- [WORK TASK]: Below are the records; copy every line in them that holds the string "icon".

- [Screenshot and code edit data]:
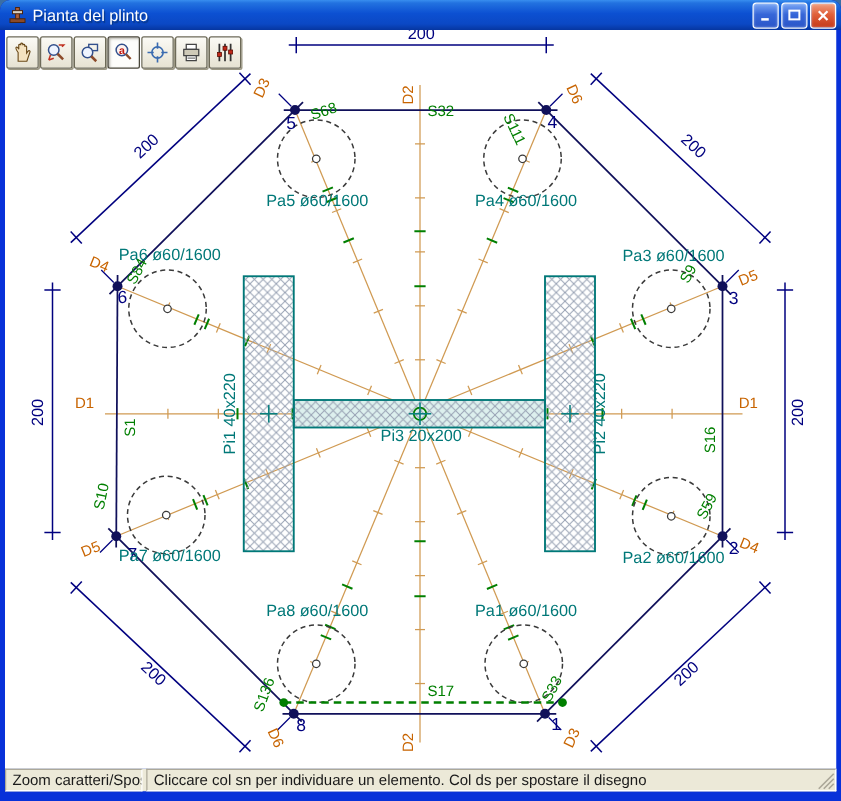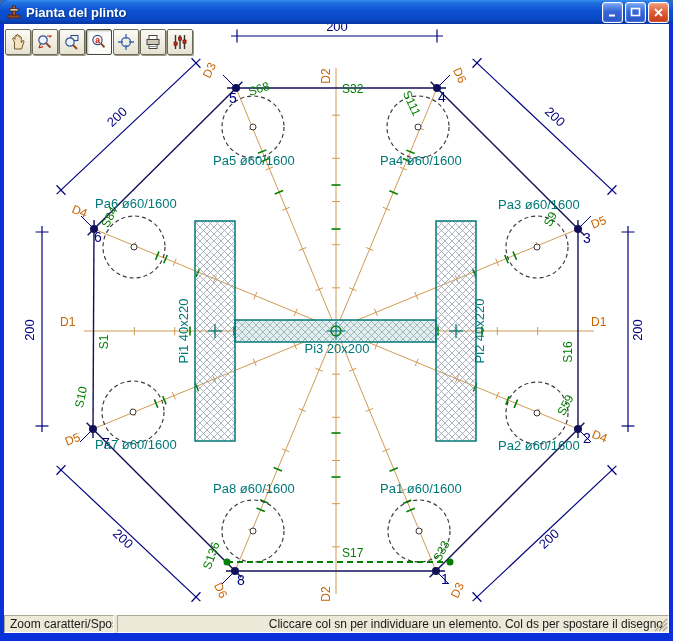--- a/index.html
+++ b/index.html
@@ -1,39 +1,39 @@
 <!DOCTYPE html>
 <html><head>
 <meta charset="utf-8">
 <style>
   html,body{margin:0;padding:0;background:#3a6ea5;font-family:"Liberation Sans",sans-serif;}
   .window{position:relative;width:673px;height:641px;background:#0831d9;border-radius:8px 8px 0 0;overflow:hidden;}
   .titlebar{position:absolute;left:0;top:0;width:673px;height:24px;border-radius:8px 8px 0 0;
     background:linear-gradient(180deg,#388eef 0%,#2272e0 10%,#0c50d2 45%,#0b48c4 80%,#0636a0 100%);
     display:flex;align-items:center;padding:0 4px;box-sizing:border-box;}
   .title-icon{width:16px;height:16px;margin:0 4px 0 2px;flex:none;}
-  .title-text{color:#fff;font-weight:bold;font-size:13px;text-shadow:1px 1px 1px #063584;flex:1;
+  .title-text{color:#fff;font-weight:normal;font-size:13px;text-shadow:1px 1px 1px #063584;flex:1;
     white-space:nowrap;overflow:hidden;}
   .winbtns{display:flex;gap:2px;}
   .winbtn{width:21px;height:21px;border-radius:3px;border:1px solid #fff;box-sizing:border-box;
     display:flex;align-items:center;justify-content:center;color:#fff;font-size:11px;font-weight:bold;
     background:linear-gradient(180deg,#7aa7f5 0%,#3666d8 45%,#2a55c8 100%);box-shadow:inset 0 0 2px rgba(255,255,255,.5);}
   .winbtn.close{background:linear-gradient(180deg,#f0a081 0%,#e0603a 45%,#c43818 100%);}
   .canvas{position:absolute;left:4px;top:24px;width:665px;height:591px;background:#fff;}
   .toolbar{position:absolute;left:1px;top:5px;display:flex;gap:1px;z-index:5;}
   .tbtn{width:26px;height:26px;box-sizing:border-box;border:1px solid #6d6a58;background:linear-gradient(180deg,#fbfaf5,#e6e2d2);
     border-radius:2px;display:flex;align-items:center;justify-content:center;box-shadow:1px 1px 0 #9c9884;}
   .tbtn.pressed{background:#fdfdfb;box-shadow:inset 1px 1px 2px rgba(90,86,70,.45);border-color:#49463a;}
   .drawing{position:absolute;left:0;top:0;}
   .statusbar{position:absolute;left:4px;top:615px;width:665px;height:18px;background:#ece9d8;display:flex;gap:3px;
     align-items:stretch;font-size:12px;color:#1a1a1a;}
   .statuspanel{border:1px solid #aca899;border-bottom-color:#fff;border-right-color:#fff;background:#ece9d8;
     padding:1px 5px 0 5px;box-sizing:border-box;white-space:nowrap;overflow:hidden;}
   .sp-left{width:110px;flex:none;}
-  .sp-right{flex:1;position:relative;text-align:right;}
+  .sp-right{flex:1;position:relative;}
   .grip{position:absolute;right:0;bottom:0;}
 </style>
 </head>
 <body>
 
 <div class="window">
   <div class="titlebar">
     <svg class="title-icon" viewBox="0 0 16 16">
       <rect x="2" y="11" width="12" height="3" fill="#8a4a2a" stroke="#4a2410" stroke-width="0.8"></rect>
       <rect x="6.5" y="2" width="3" height="9" fill="#b06038" stroke="#4a2410" stroke-width="0.8"></rect>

- [RESPONSE TO THE EXERCISE]:
   .title-icon{width:16px;height:16px;margin:0 4px 0 2px;flex:none;}
     <svg class="title-icon" viewBox="0 0 16 16">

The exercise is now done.